Abhishek
Abhishek

Reputation: 7045

Need to create regex for analyzing rails server log

I've a rails server log file, whose format is as follows.

Started <REQUEST_TYPE_1> <URL_1> for <IP_1> at <TIMESTAMP_1>
  Processing by <controller#action_1> as <REQUEST_FORMAT_1>
  Parameters: <parameters_1>
<Some logs from code>
Rendered <some_template_1> (<timetaken_1>)
Completed <RESPONSE_CODE_1> in <TIME_1>


Started <REQUEST_REQUEST_TYPE_2> <URL_2> for <IP_2> at <TIMESTAMP_2>
  Processing by <controller#action_2> as <REQUEST_FORMAT_2>
  Parameters: <parameters_2>
<Some logs from code>
Completed <RESPONSE_CODE_2> in <TIME_2>

Now, I need to parse this log and extract all the REQUEST_TYPE, URL, IP, TIMESTAMP, REQUEST_FORMAT, RESPONSE_CODE from above log. I'm struggling to create a good regex for it in java/ruby. <> is not present in actual input. I've added for readability and masking of actual data.

Example request:

Started GET "/google.com/2" for 127.0.0.1 at Tue Dec 01 12:01:13 +0530 2015
  Processing by MyController#method as JS
  Parameters: {"abc" => "xyz"}
[LOG] 3 : User text log
Completed 200 OK in 26ms (Views: 3.3ms | ActiveRecord: 2.9ms)

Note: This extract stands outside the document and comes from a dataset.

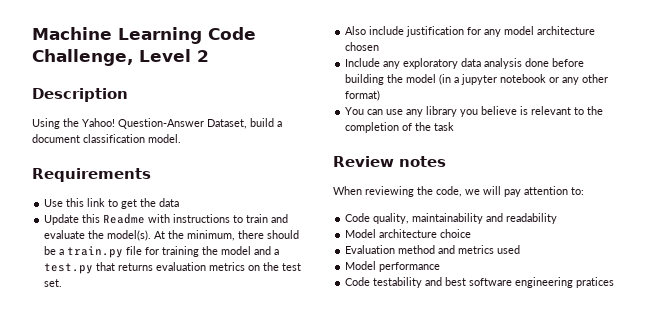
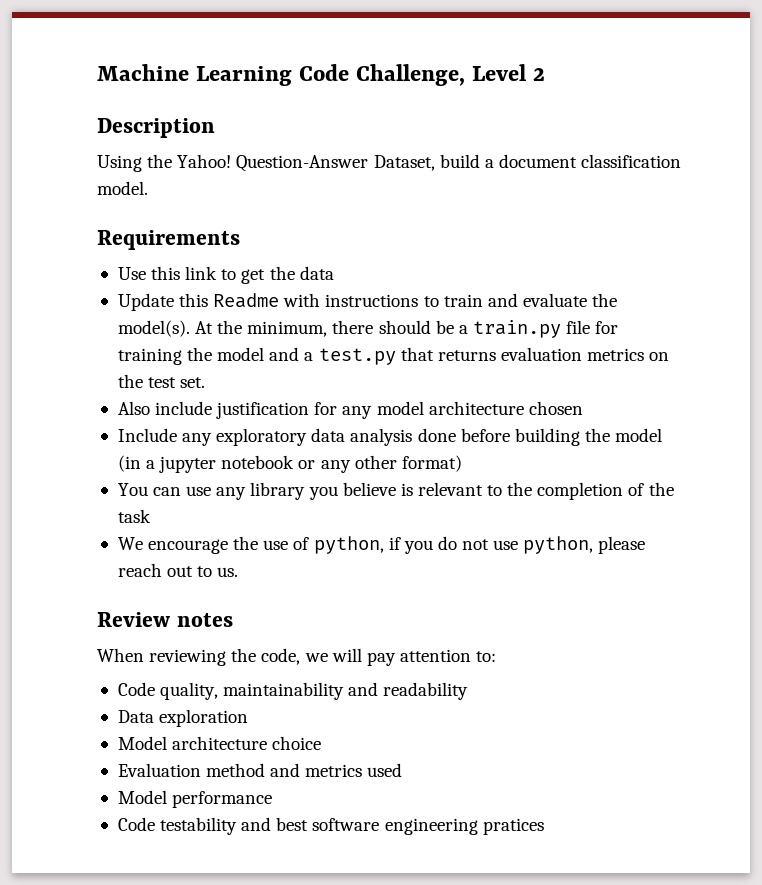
(455, 126) none -> [117,536,646,554] [117,563,239,577] // We encourage the use of python, if you do not use python, please reach out to us.
(558, 218) none -> [117,709,249,727] // Data exploration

Started POST "/google.com/543" for 127.0.1.1 at Tue Dec 01 13:13:16 +0530 2015
  Processing by MyController#method_2 as JSON
  Parameters: {"efg" => "uvw"}
Completed 404 Not Authorized in 65ms (Views: 1.5ms | ActiveRecord: 1.0ms)

Expected Output:

request_types = ['GET', 'POST']
urls = ['/google.com/2','/google.com/543']
ips = ['127.0.0.1','127.0.1.1']
timestamps = ['Tue Dec 01 12:01:13 +0530 2015','Tue Dec 01 13:13:16 +0530 2015']
request_formats = ['JS','JSON']
response_codes = ['200 OK','404 Not Authorized']

I was able to write following regex, but it doesn't work as expected.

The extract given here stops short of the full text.